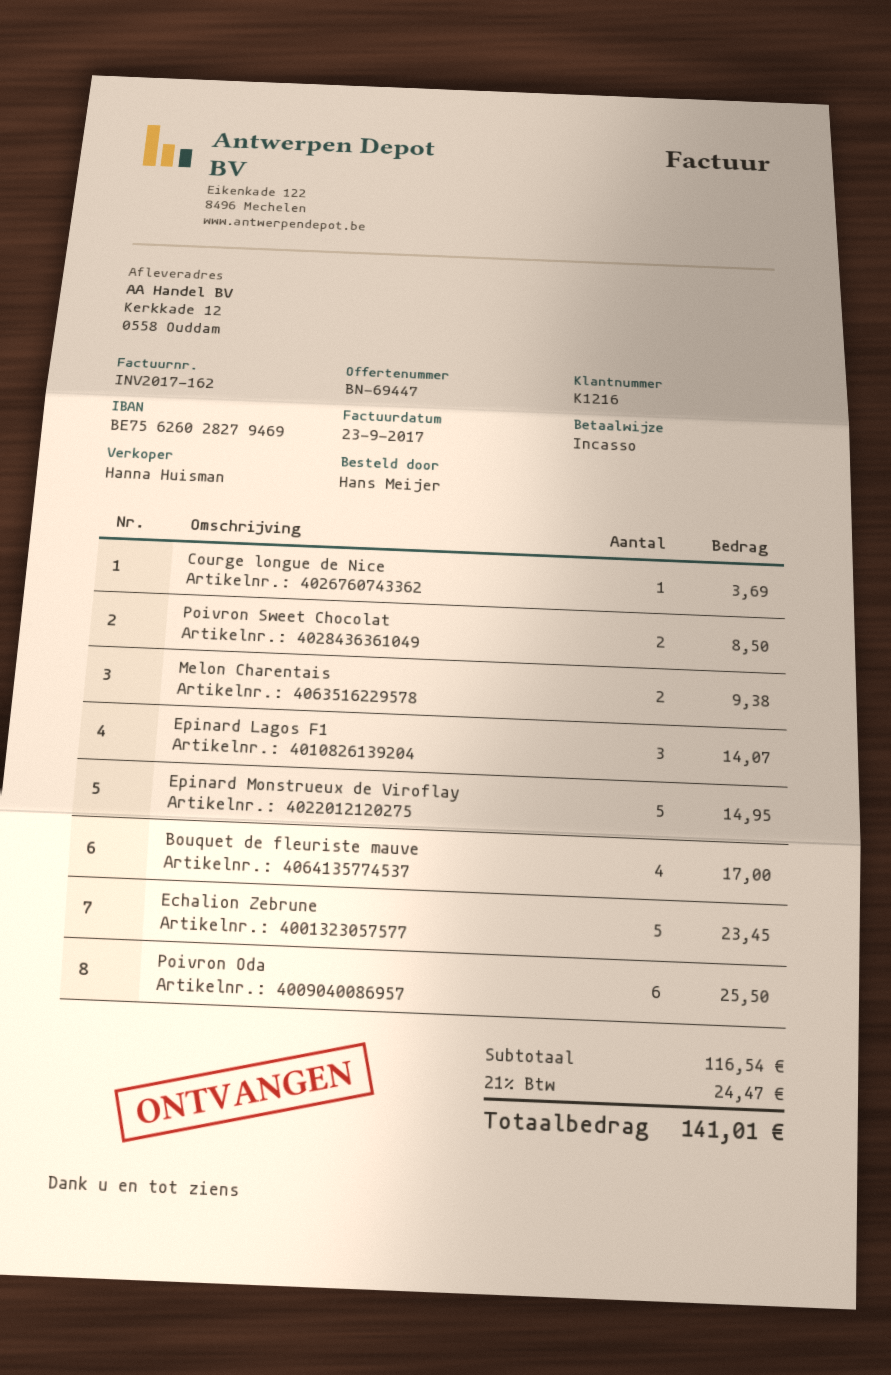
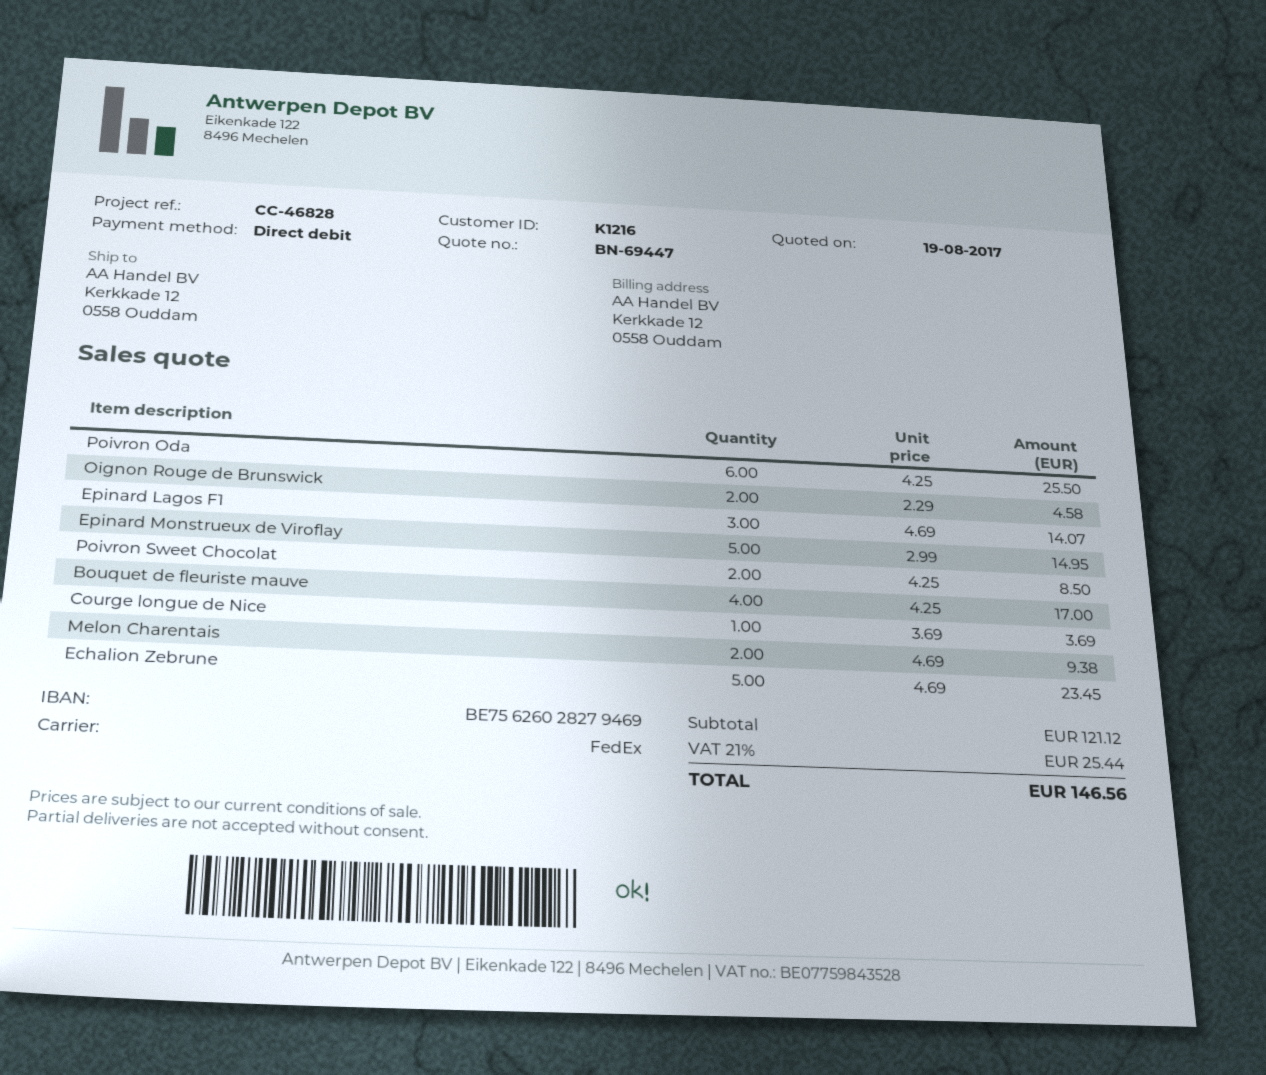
Oignon Rouge de Brunswick: none -> 2 for 4.58
subtotal: 116.54 -> 121.12
tax: 21% = 24.47 -> 21% = 25.44
total: 141.01 -> 146.56

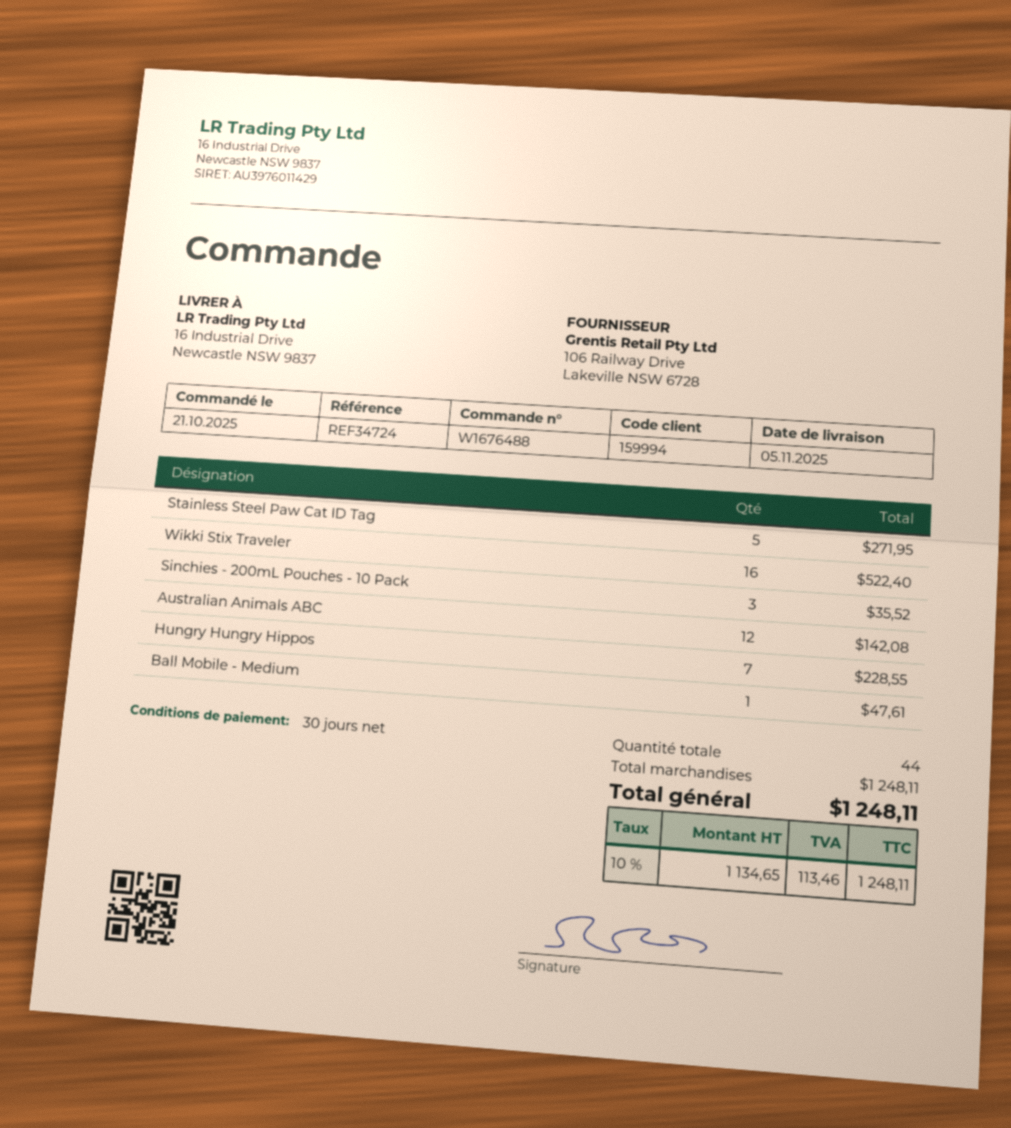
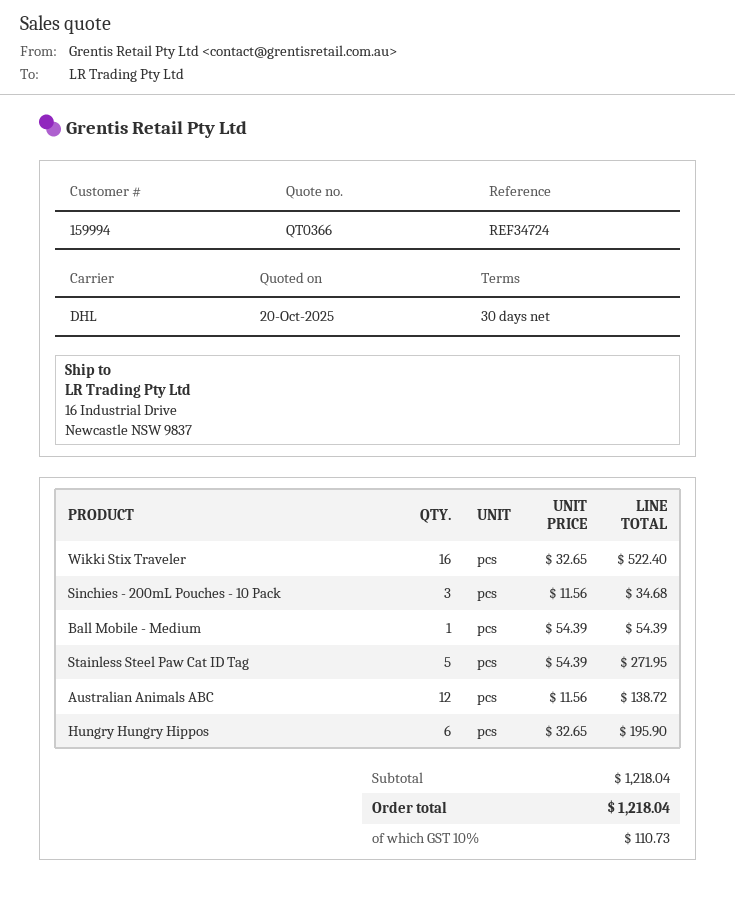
Sinchies - 200mL Pouches - 10 Pack: 3 for 35.52 -> 3 for 34.68
Australian Animals ABC: 12 for 142.08 -> 12 for 138.72
Hungry Hungry Hippos: 7 for 228.55 -> 6 for 195.90
Ball Mobile - Medium: 1 for 47.61 -> 1 for 54.39
subtotal: 1248.11 -> 1218.04
tax: 10% = 113.46 -> 10% = 110.73
total: 1248.11 -> 1218.04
------------------------------------------------------------------------
▶ About this task
Repeat the data exactly as written, but without the pictures.

▶ Exercise output
Oignon Rouge de Brunswick: none -> 2 for 4.58
subtotal: 116.54 -> 121.12
tax: 21% = 24.47 -> 21% = 25.44
total: 141.01 -> 146.56

Sinchies - 200mL Pouches - 10 Pack: 3 for 35.52 -> 3 for 34.68
Australian Animals ABC: 12 for 142.08 -> 12 for 138.72
Hungry Hungry Hippos: 7 for 228.55 -> 6 for 195.90
Ball Mobile - Medium: 1 for 47.61 -> 1 for 54.39
subtotal: 1248.11 -> 1218.04
tax: 10% = 113.46 -> 10% = 110.73
total: 1248.11 -> 1218.04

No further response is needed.